The above figure shows results on Law School, Crime and Health Heritage Prize datasets, with each point representing a single model with different fairness-accuracy tradeoff. As a fairness metric, we measure statistical distance introduced earlier. We can observe that for all datasets FNF can effectively balance fairness and accuracy. In general, drop in accuracy is steeper for datasets where the task label is more correlated with the sensitive attribute. We provide more experimental results in our paper, including experiments with discrete datasets and comparison with prior work.

Bounding adversarial accuracy. We show that FNF can reliably bound maximum accuracy that any adversary can have when predicting sensitive attribute from the encoded representations.
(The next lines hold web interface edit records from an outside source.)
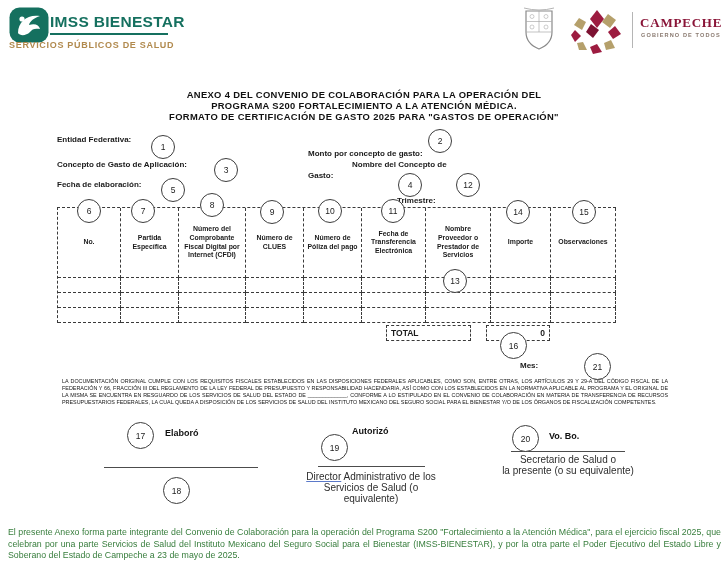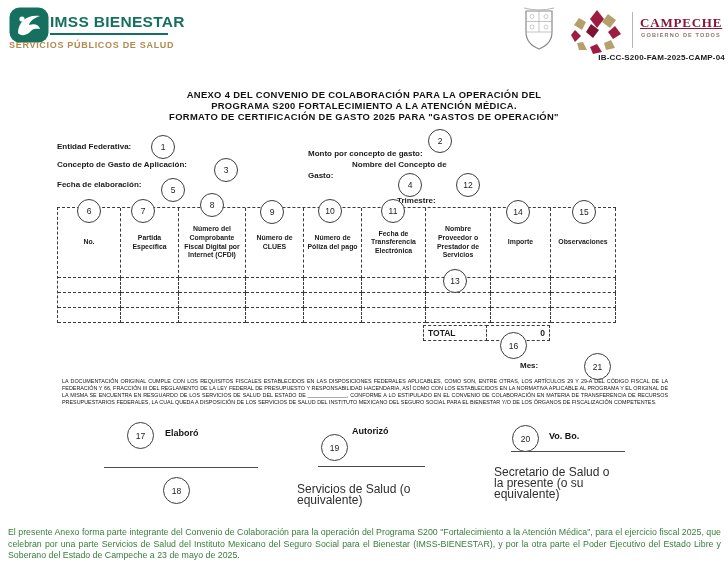--- a/index.html
+++ b/index.html
@@ -9,7 +9,7 @@
   .imss-title{position:absolute;left:50px;top:13px;font-size:15.5px;font-weight:bold;color:#15705f;letter-spacing:.3px;white-space:nowrap;}
   .imss-rule{position:absolute;left:50px;top:33px;width:118px;height:2px;background:#15705f;}
   .imss-sub{position:absolute;left:9px;top:40px;font-size:9px;font-weight:bold;color:#b18a4e;letter-spacing:.7px;white-space:nowrap;}
-  .camp-name{position:absolute;left:640px;top:15px;font-family:"Liberation Serif",serif;font-size:13px;font-weight:bold;color:#8a1538;letter-spacing:.8px;text-decoration:underline;}
+  .camp-name{position:absolute;left:640px;top:15px;font-family:"Liberation Serif",serif;font-size:13px;font-weight:bold;color:#8a1538;letter-spacing:.8px;}
   .camp-motto{position:absolute;left:641px;top:32px;font-size:5.6px;font-weight:bold;color:#8a7a70;letter-spacing:1.1px;}
   .camp-divider{position:absolute;left:632px;top:12px;width:1px;height:36px;background:#b5b5b5;}
   .doc-code{position:absolute;left:510px;top:53px;width:215px;text-align:right;font-size:8px;font-weight:bold;letter-spacing:.2px;}

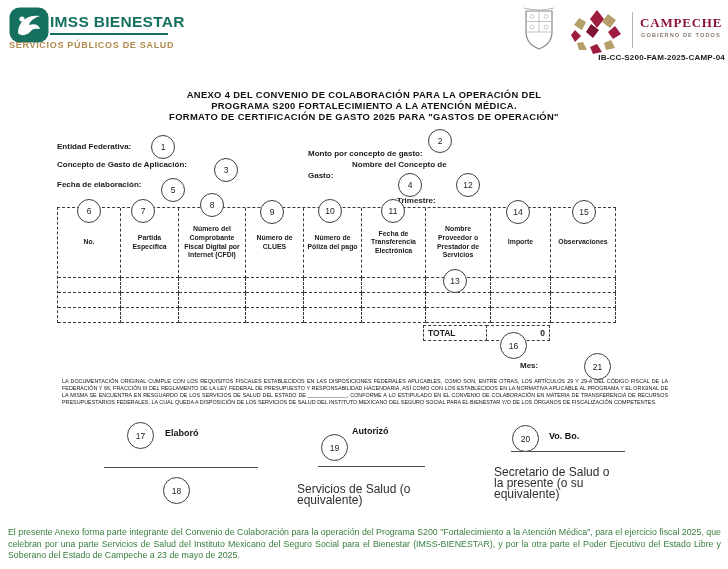--- a/index.html
+++ b/index.html
@@ -82,7 +82,6 @@
   <div class="camp-divider"></div>
   <div class="camp-name">CAMPECHE</div>
   <div class="camp-motto">GOBIERNO DE TODOS</div>
-  <div class="doc-code">IB-CC-S200-FAM-2025-CAMP-04</div>
 
   <div class="title">
     <span style="display:block">ANEXO 4 DEL CONVENIO DE COLABORACIÓN PARA LA OPERACIÓN DEL</span>

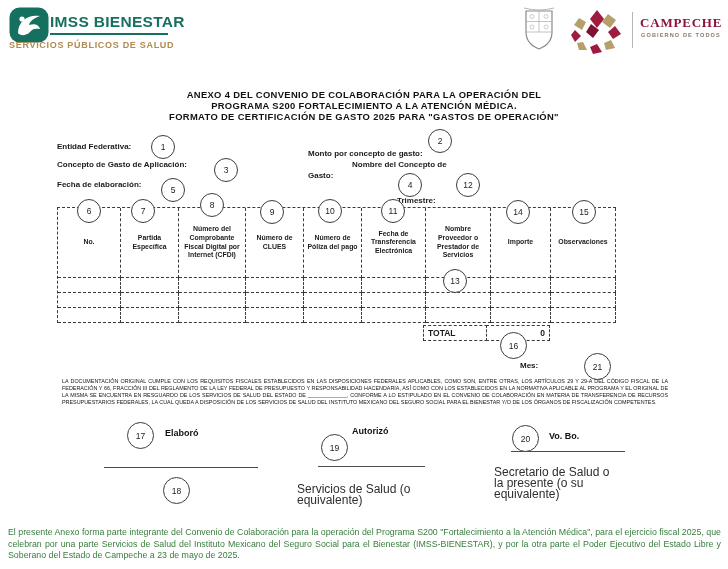--- a/index.html
+++ b/index.html
@@ -89,7 +89,7 @@
     <span style="display:block">FORMATO DE CERTIFICACIÓN DE GASTO 2025 PARA "GASTOS DE OPERACIÓN"</span>
   </div>
 
-  <div class="lbl" style="left:57px;top:142px;">Entidad Federativa:</div>
+  <div class="lbl" style="left:57px;top:135px;">Entidad Federativa:</div>
   <div class="lbl" style="left:57px;top:160px;">Concepto de Gasto de Aplicación:</div>
   <div class="lbl" style="left:57px;top:180px;">Fecha de elaboración:</div>
   <div class="lbl" style="left:308px;top:149px;">Monto por concepto de gasto:</div>

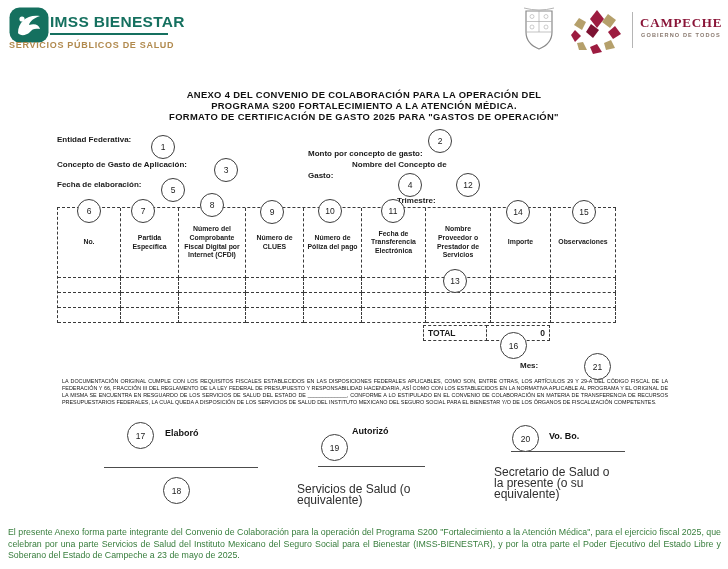--- a/index.html
+++ b/index.html
@@ -29,7 +29,7 @@
       font-weight:bold;font-size:6.9px;line-height:8.6px;padding:2px;box-sizing:border-box;
       border-right:1px dashed #3a3a3a;border-bottom:1px dashed #3a3a3a;}
   .td{height:15px;border-right:1px dashed #3a3a3a;border-bottom:1px dashed #3a3a3a;box-sizing:border-box;}
-  .total-label{position:absolute;left:423px;top:325px;width:85px;height:16px;border:1px dashed #3a3a3a;
+  .total-label{position:absolute;left:386px;top:325px;width:85px;height:16px;border:1px dashed #3a3a3a;
       font-weight:bold;font-size:8.5px;line-height:14px;padding-left:4px;box-sizing:border-box;z-index:2;background:#fff;}
   .total-value{position:absolute;left:486px;top:325px;width:64px;height:16px;border:1px dashed #3a3a3a;
       font-weight:bold;font-size:8.5px;line-height:14px;text-align:right;padding-right:4px;box-sizing:border-box;z-index:2;background:#fff;}

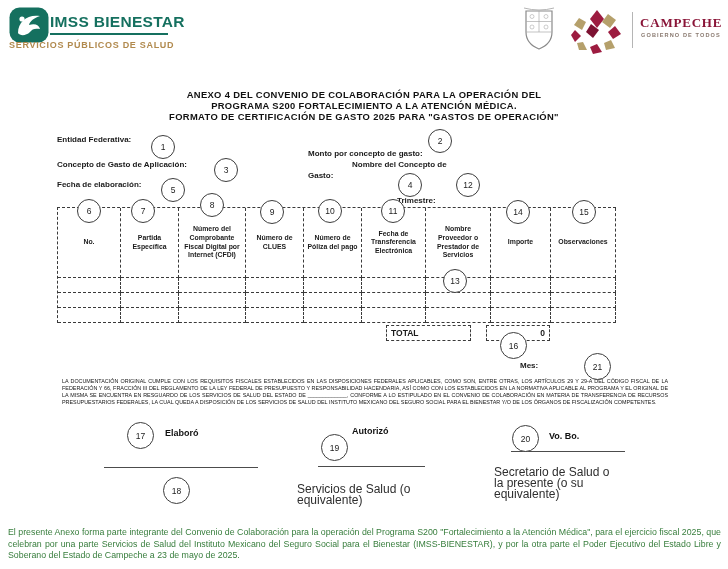--- a/index.html
+++ b/index.html
@@ -38,7 +38,7 @@
   
   .sig-label{position:absolute;font-weight:bold;font-size:9px;color:#111;white-space:nowrap;}
   .sig-line{position:absolute;height:1px;background:#4c4c4c;}
-  .sig-role{position:absolute;font-size:12px;line-height:11.2px;color:#2e2e2e;margin-top:13px;}
+  .sig-role{position:absolute;text-align:center;font-size:10px;line-height:11.2px;color:#2e2e2e;}
   .ulink{text-decoration:underline;text-decoration-color:#5b79c9;}
   
   .footer{position:absolute;left:8px;top:527px;width:713px;font-size:8.8px;line-height:11.6px;

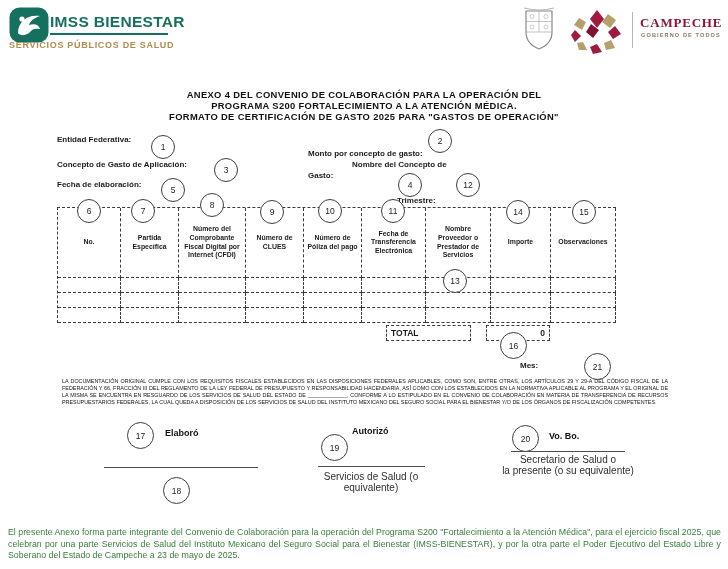--- a/index.html
+++ b/index.html
@@ -170,6 +170,7 @@
   <div class="sig-label" style="left:352px;top:426px;">Autorizó</div>
   <div class="sig-line" style="left:318px;top:466px;width:107px;"></div>
   <div class="sig-role" style="left:297px;top:471px;width:148px;">
+    <span style="display:block"><span class="ulink">Director</span><span> Administrativo de los</span></span>
     <span style="display:block">Servicios de Salud (o equivalente)</span>
   </div>
 

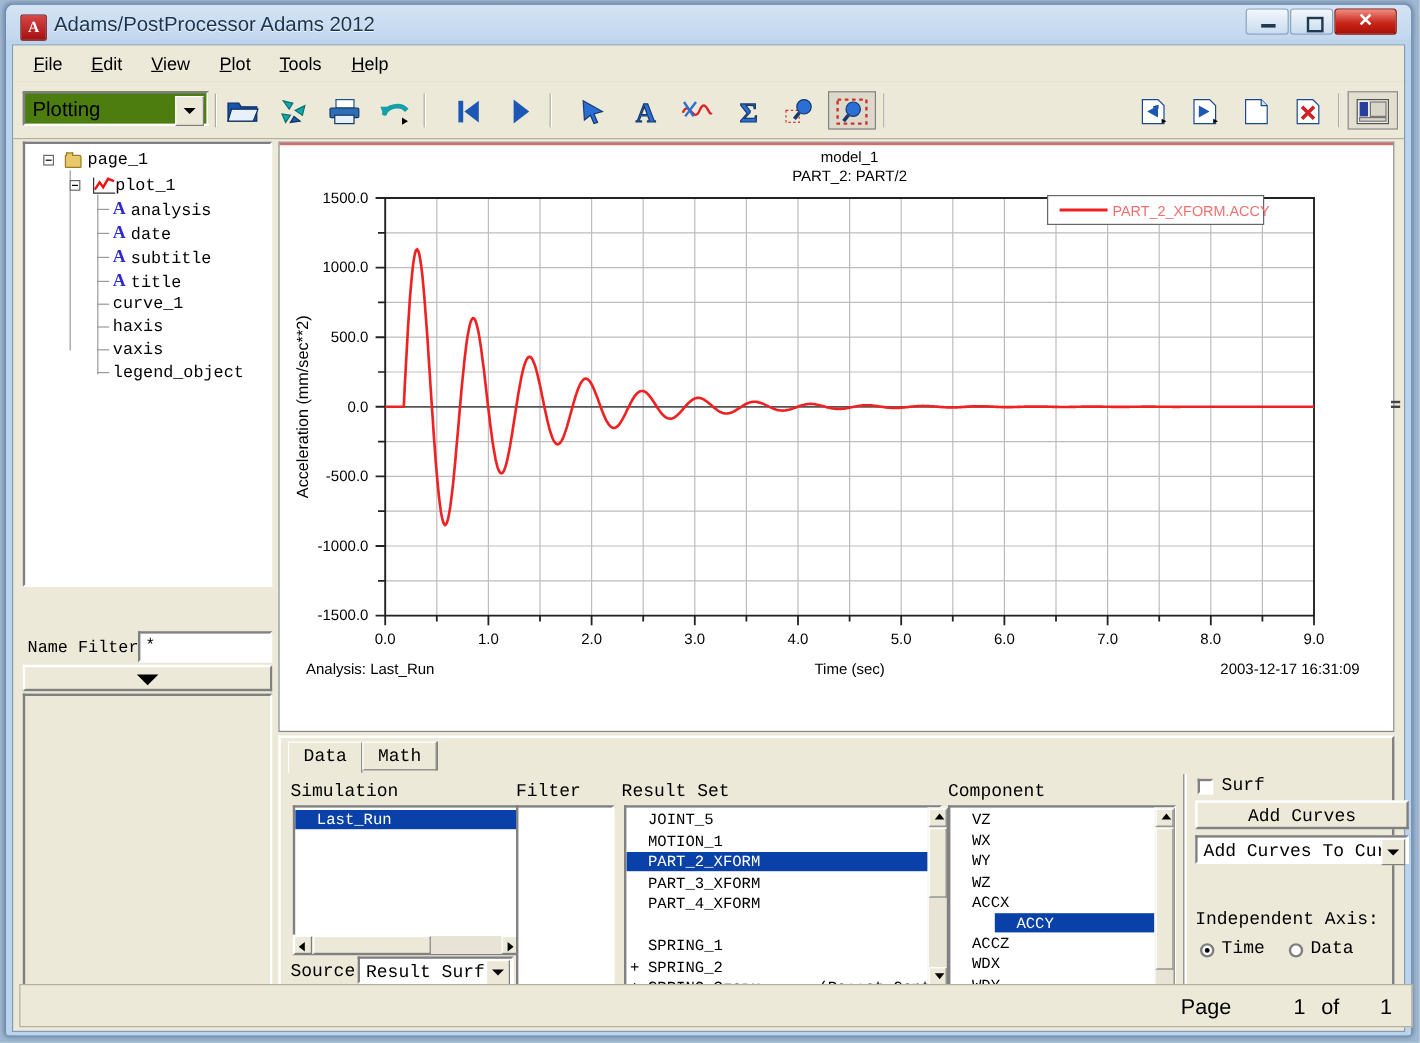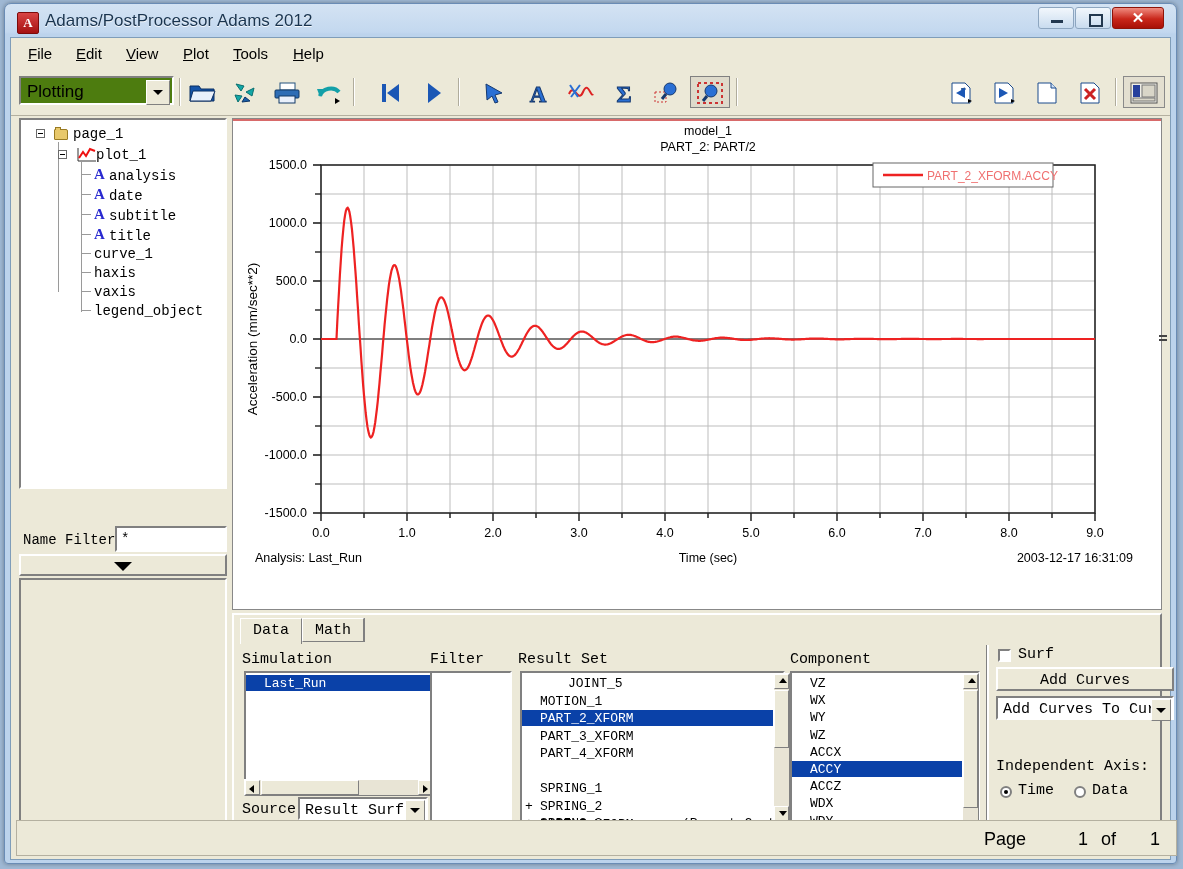--- a/index.html
+++ b/index.html
@@ -607,7 +607,7 @@
 
       <div class="sec-label" style="left:284px;top:36px">Result Set</div>
       <div class="listbox" id="rs-list" style="left:286px;top:56px;width:265px;height:153px">
-          <div class="lrow" style="top: 2px; margin-left: 28px;">
+          <div class="lrow" style="top: 2px;">
             <span class="txt">JOINT_5</span>
           </div>
           <div class="lrow" style="top: 19.5px;">

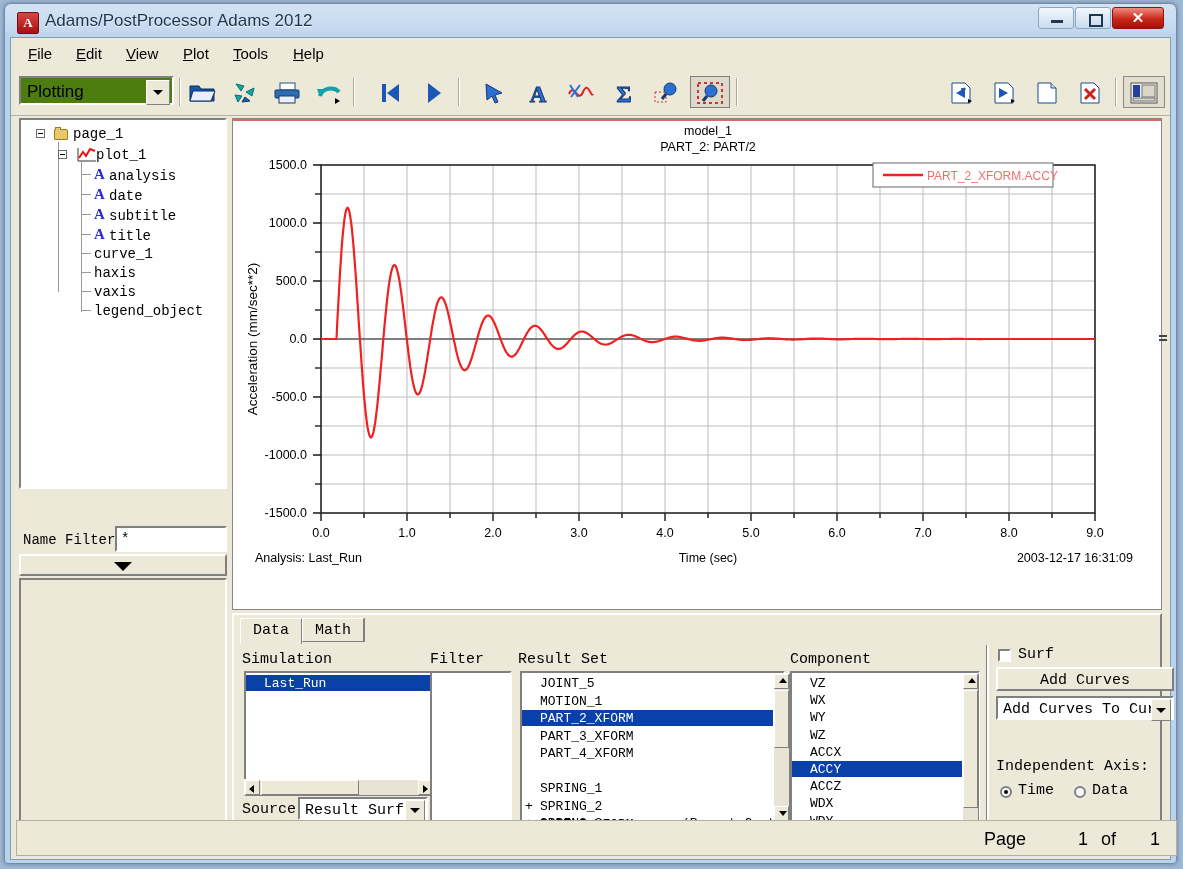--- a/index.html
+++ b/index.html
@@ -675,7 +675,7 @@
           <div class="lrow" style="top: 70.8px;">
             <span class="txt">ACCX</span>
           </div>
-          <div class="lrow sel" style="top: 88px;">
+          <div class="lrow sel" style="top: 88px; margin-left: 37px;">
             <span class="txt">ACCY</span>
           </div>
           <div class="lrow" style="top: 105.2px;">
As mentioned earlier, FNF provides provable upper bound on the maximum accuracy of the adversary trying to recover the sensitive attribute, for the estimated probability densities of the input distribution. We show our upper bound on the adversarial accuracy computed from the statistical distance using the estimated densities (diagonal dashed line), together with adversarial accuracies obtained by training an adversary, a multilayer perceptron (MLP) with two hidden layers of 50 neurons, for each model from the figure. We can observe that FNF can successfully bound accuracy of the strong adversaries, even though the guarantees were computed on the estimated distributions. In our paper, we also experiment with using FNF for other tasks such as algorithmic recourse and transfer learning.

Summary

In this blog post, we introduced Fair Normalizing Flows (FNF), a new method for learning representations ensuring that no adversary can predict sensitive attributes at the cost of a small decrease in accuracy. Our key idea was to use an encoder based on normalizing flows which allows computing the exact likelihood in the latent space, given an estimate of the input density. Our experimental evaluation on several datasets showed that FNF effectively enforces fairness without significantly sacrificing utility, while simultaneously allowing interpretation of the representations and transferring to unseen tasks. For more details please see our ICLR 2022 paper.